> **Code change snippets**:
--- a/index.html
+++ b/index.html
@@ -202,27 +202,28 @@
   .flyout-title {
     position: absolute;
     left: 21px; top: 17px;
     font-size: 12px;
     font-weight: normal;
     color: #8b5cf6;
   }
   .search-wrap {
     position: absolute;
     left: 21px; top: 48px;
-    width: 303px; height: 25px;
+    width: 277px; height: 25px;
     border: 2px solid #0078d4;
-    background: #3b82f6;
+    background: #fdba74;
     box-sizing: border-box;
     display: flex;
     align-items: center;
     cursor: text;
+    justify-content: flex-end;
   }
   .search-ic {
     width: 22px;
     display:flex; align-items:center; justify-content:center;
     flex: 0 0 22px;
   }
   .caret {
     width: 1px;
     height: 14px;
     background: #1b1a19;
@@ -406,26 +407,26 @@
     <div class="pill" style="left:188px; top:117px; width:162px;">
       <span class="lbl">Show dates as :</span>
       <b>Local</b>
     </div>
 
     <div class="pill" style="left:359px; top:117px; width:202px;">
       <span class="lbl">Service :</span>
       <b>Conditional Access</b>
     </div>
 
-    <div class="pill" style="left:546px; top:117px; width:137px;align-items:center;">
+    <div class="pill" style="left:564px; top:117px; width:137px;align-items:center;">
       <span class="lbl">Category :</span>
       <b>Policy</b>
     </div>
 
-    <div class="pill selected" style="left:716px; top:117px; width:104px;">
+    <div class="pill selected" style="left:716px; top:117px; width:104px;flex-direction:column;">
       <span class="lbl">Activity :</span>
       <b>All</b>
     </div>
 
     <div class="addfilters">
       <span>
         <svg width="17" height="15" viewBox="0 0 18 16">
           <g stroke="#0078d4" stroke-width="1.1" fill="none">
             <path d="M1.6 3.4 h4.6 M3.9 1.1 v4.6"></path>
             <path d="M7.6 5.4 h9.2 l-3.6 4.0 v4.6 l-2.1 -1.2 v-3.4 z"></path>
--
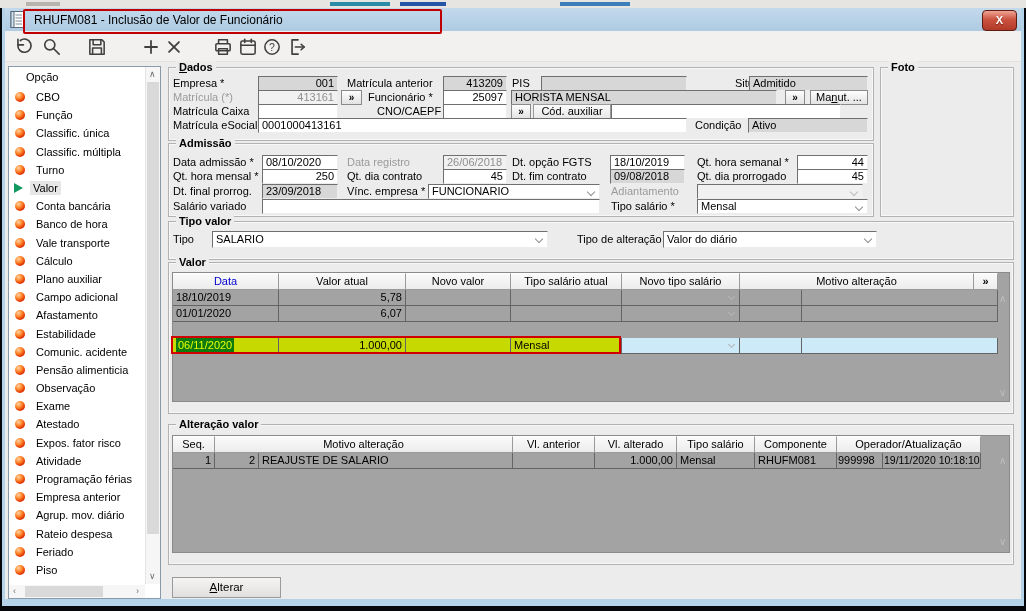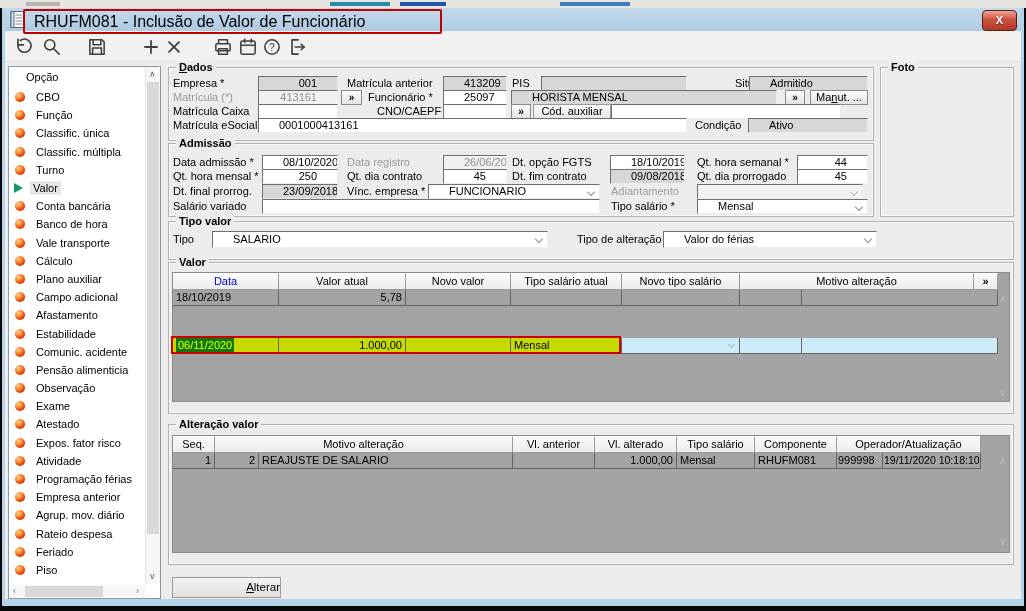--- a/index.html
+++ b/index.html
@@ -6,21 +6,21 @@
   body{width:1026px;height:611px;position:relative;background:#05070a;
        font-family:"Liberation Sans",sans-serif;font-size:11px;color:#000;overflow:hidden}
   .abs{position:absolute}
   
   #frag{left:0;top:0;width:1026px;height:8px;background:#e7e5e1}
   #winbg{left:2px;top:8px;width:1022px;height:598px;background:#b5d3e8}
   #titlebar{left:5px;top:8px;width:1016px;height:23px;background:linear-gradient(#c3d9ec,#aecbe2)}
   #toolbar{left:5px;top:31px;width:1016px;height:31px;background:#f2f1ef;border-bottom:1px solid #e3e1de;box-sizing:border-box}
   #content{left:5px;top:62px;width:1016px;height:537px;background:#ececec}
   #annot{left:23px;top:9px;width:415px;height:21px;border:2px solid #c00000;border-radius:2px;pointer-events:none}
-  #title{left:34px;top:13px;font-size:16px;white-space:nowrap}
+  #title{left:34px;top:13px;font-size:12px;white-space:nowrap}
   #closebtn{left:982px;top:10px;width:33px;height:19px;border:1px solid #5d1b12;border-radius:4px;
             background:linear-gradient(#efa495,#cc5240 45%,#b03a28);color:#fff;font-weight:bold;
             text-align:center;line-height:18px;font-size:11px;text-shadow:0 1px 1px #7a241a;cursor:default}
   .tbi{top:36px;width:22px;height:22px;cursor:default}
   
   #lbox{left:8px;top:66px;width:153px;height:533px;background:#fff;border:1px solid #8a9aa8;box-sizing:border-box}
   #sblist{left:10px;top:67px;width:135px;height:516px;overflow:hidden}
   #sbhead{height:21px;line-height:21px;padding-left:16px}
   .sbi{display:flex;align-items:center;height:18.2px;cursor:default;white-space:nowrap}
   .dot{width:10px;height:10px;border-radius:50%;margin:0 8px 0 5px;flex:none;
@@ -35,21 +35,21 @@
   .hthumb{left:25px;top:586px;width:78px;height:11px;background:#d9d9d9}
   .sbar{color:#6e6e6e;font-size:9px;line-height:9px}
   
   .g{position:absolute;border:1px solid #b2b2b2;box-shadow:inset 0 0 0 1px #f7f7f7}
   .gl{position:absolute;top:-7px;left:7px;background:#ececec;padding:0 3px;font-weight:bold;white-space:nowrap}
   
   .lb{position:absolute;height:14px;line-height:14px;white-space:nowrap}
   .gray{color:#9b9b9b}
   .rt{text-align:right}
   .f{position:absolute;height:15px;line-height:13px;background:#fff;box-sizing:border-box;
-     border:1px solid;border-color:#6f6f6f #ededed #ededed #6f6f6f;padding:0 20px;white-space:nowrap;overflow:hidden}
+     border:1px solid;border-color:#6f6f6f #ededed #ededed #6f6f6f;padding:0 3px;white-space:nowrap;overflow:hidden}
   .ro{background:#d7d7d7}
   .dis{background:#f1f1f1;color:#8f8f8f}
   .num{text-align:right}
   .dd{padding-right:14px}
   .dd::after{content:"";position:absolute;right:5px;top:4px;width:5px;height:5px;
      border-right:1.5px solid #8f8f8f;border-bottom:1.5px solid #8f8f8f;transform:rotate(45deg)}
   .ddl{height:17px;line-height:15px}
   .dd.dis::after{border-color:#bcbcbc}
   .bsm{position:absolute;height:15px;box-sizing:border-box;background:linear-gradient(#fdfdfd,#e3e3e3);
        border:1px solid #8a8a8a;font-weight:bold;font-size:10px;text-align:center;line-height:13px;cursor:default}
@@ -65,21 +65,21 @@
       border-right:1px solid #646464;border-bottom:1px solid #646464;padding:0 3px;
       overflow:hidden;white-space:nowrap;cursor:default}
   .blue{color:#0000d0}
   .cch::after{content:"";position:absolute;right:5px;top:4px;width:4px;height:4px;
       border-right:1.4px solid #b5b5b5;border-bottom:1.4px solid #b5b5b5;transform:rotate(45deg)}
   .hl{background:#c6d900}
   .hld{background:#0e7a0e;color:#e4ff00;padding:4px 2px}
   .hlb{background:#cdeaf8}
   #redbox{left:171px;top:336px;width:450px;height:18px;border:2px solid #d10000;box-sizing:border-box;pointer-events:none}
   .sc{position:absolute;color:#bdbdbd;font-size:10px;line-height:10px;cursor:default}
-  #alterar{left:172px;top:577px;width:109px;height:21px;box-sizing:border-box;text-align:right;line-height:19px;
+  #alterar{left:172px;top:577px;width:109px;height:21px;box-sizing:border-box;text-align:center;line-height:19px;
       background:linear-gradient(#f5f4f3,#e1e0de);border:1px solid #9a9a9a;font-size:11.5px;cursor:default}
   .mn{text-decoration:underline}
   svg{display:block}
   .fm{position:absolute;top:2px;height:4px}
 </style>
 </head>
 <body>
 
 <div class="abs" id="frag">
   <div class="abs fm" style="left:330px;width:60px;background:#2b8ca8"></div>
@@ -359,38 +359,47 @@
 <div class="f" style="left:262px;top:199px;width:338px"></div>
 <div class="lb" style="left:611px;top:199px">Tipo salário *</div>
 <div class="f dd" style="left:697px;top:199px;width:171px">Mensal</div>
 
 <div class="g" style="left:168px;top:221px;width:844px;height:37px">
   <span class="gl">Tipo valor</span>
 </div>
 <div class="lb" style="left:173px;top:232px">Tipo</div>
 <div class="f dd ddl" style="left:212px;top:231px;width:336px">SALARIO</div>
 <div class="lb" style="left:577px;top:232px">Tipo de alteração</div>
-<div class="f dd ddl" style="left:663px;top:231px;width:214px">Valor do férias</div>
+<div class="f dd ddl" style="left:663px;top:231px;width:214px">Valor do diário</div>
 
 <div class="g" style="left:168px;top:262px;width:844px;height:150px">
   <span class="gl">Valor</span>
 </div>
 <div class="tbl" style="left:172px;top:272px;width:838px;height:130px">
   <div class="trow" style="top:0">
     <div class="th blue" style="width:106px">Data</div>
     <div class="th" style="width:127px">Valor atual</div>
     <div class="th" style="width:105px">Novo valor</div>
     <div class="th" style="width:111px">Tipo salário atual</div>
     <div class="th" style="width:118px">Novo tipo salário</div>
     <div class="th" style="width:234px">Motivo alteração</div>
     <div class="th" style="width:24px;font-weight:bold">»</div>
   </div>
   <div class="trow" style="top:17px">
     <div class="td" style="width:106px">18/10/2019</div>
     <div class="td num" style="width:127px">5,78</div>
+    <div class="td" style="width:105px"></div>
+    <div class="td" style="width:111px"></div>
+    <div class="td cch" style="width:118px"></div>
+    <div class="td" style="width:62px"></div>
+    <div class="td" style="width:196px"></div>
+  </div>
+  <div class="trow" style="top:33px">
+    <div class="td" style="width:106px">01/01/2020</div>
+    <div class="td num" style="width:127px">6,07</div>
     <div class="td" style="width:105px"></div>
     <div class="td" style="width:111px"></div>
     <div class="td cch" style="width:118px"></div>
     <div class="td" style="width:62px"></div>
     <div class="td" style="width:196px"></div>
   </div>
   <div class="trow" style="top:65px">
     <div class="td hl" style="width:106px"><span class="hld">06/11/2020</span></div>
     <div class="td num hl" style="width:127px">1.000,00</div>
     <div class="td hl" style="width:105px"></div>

> **Exercise prompt**: For the string "selected", tally the lines above that contain it and give only the figure.

> **Problem solution**: 2